Experts from Northeastern University, Ravi Sarathy and Alper Koparan, attribute the tumultuous fluctuations in the cryptocurrency market to a variety of macroeconomic factors as well as the inherent volatility associated with digital currencies. Sarathy, a professor of international business and strategy, noted that there tends to be an “overenthusiasm for all things crypto” among investors.

Koparan, an assistant teaching professor of finance, expressed confidence in the longevity of cryptocurrency markets. He emphasized that regardless of bitcoin’s price dynamics, the fundamental structure of the market provides opportunities for individual investors to engage online without significant restrictions. This dynamic, he argues, will ensure the ongoing presence of cryptocurrencies.

The recent performance of bitcoin has not been without its challenges. After enjoying a substantial rise of 33% earlier in 2025, the currency saw a marked decline following its high. By late October, bitcoin had shed roughly 14% of its value, followed by the additional losses in November. A sudden downward shift of 7% was recorded at the beginning of December, although a recovery occurred shortly thereafter.

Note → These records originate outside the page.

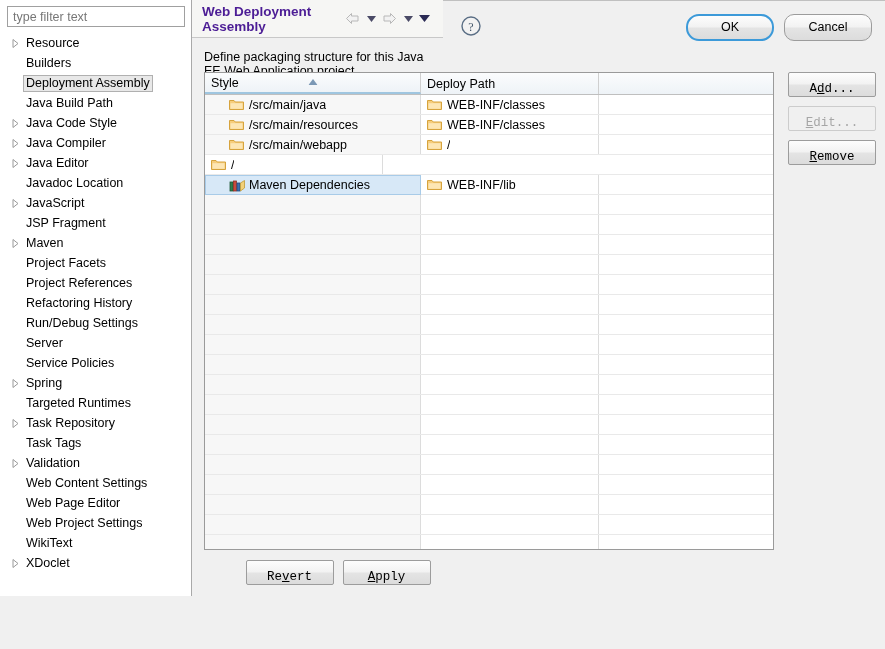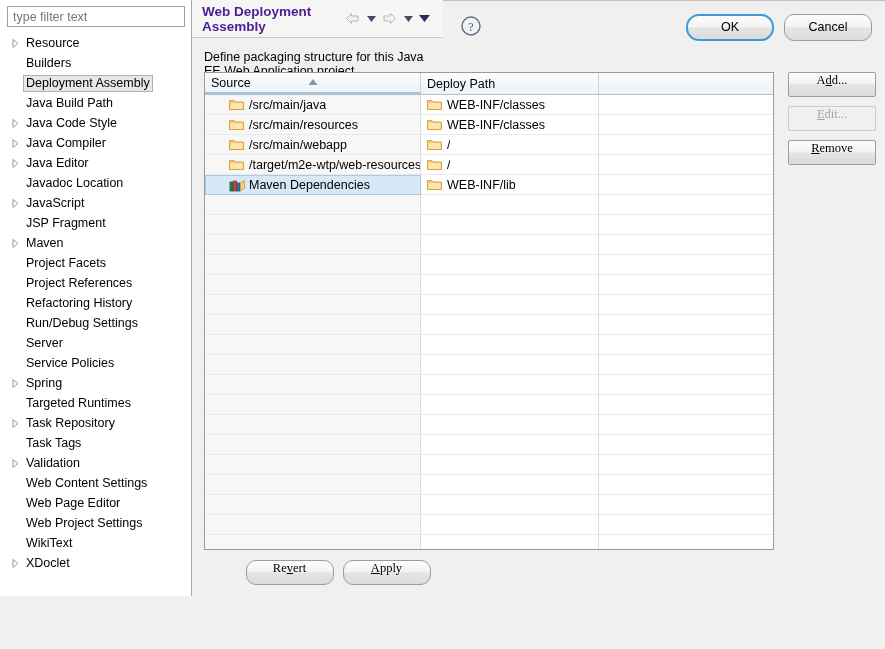"Source" span { text: Source -> Style }
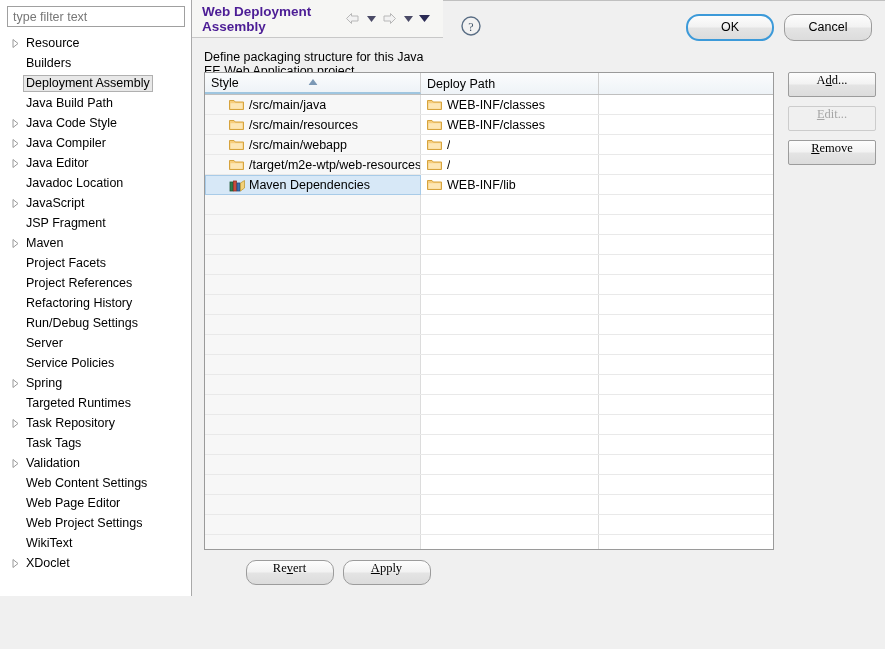"Add..." .btn { align-items: flex-start -> flex-end; font-family: Liberation Serif, serif -> Liberation Mono, monospace }
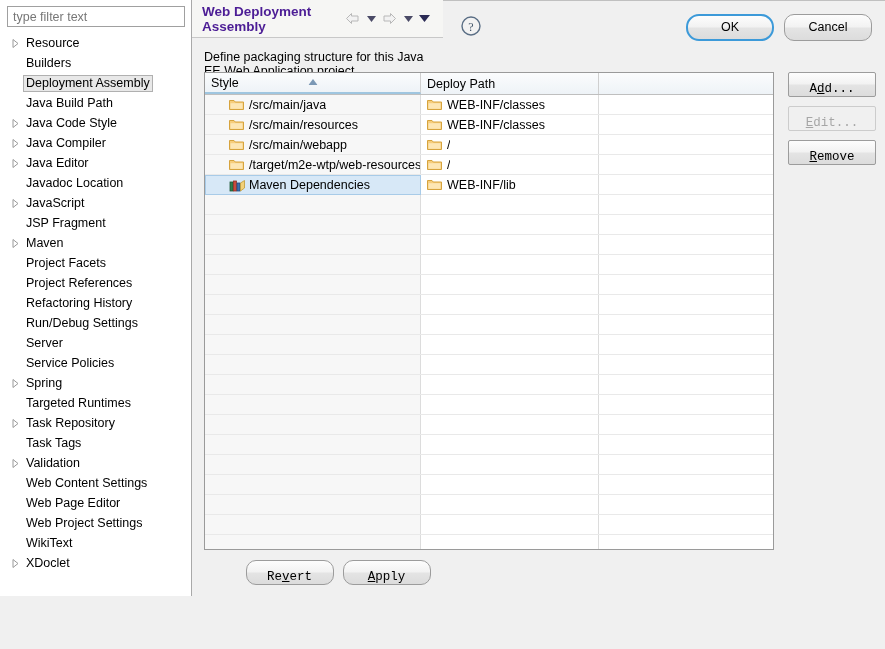"/target/m2e-wtp/web-resources" div.td { html: <div> <span> <svg> <path></path> <path></path> </svg> </span> <span>/target/m2e-wtp/web-resources</span> </div> -> none }
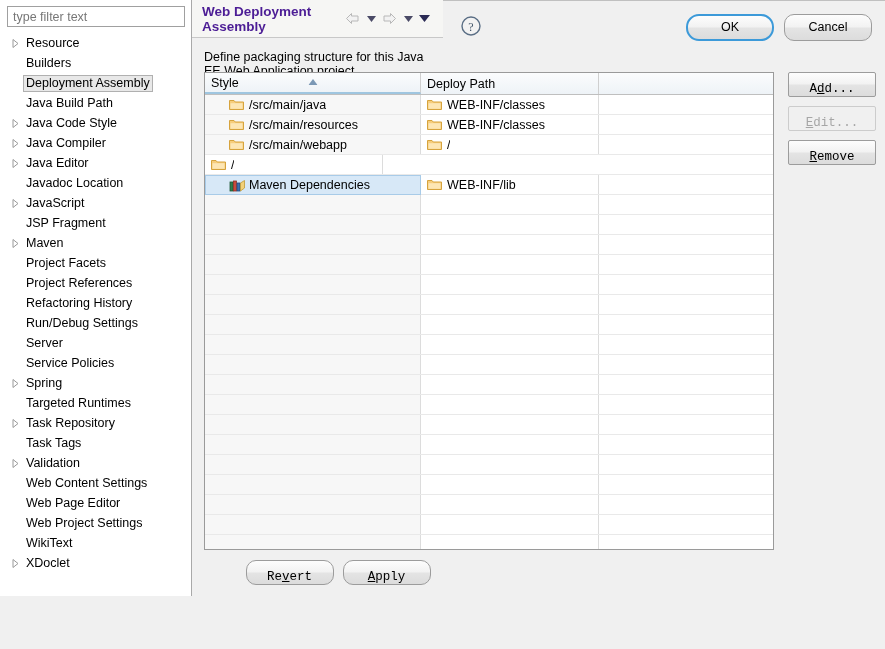"Revert" #ra-row .btn { border-radius: 10px -> none }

According to Sarathy and Koparan, the volatility of bitcoin can be attributed largely to its limited supply—capped at 21 million coins—as demand continues to rise. This finite production creates an imbalance, exacerbating price fluctuations. Furthermore, cryptocurrencies operate independently of any national currency, making them accessible to individual investors via blockchain technology, which records all transactions.

Another contributing factor to the instability is the minimal regulation surrounding cryptocurrencies. This regulatory environment encourages speculative behaviors, including short-selling and leveraging investments, which further intensifies volatility, as Sarathy pointed out.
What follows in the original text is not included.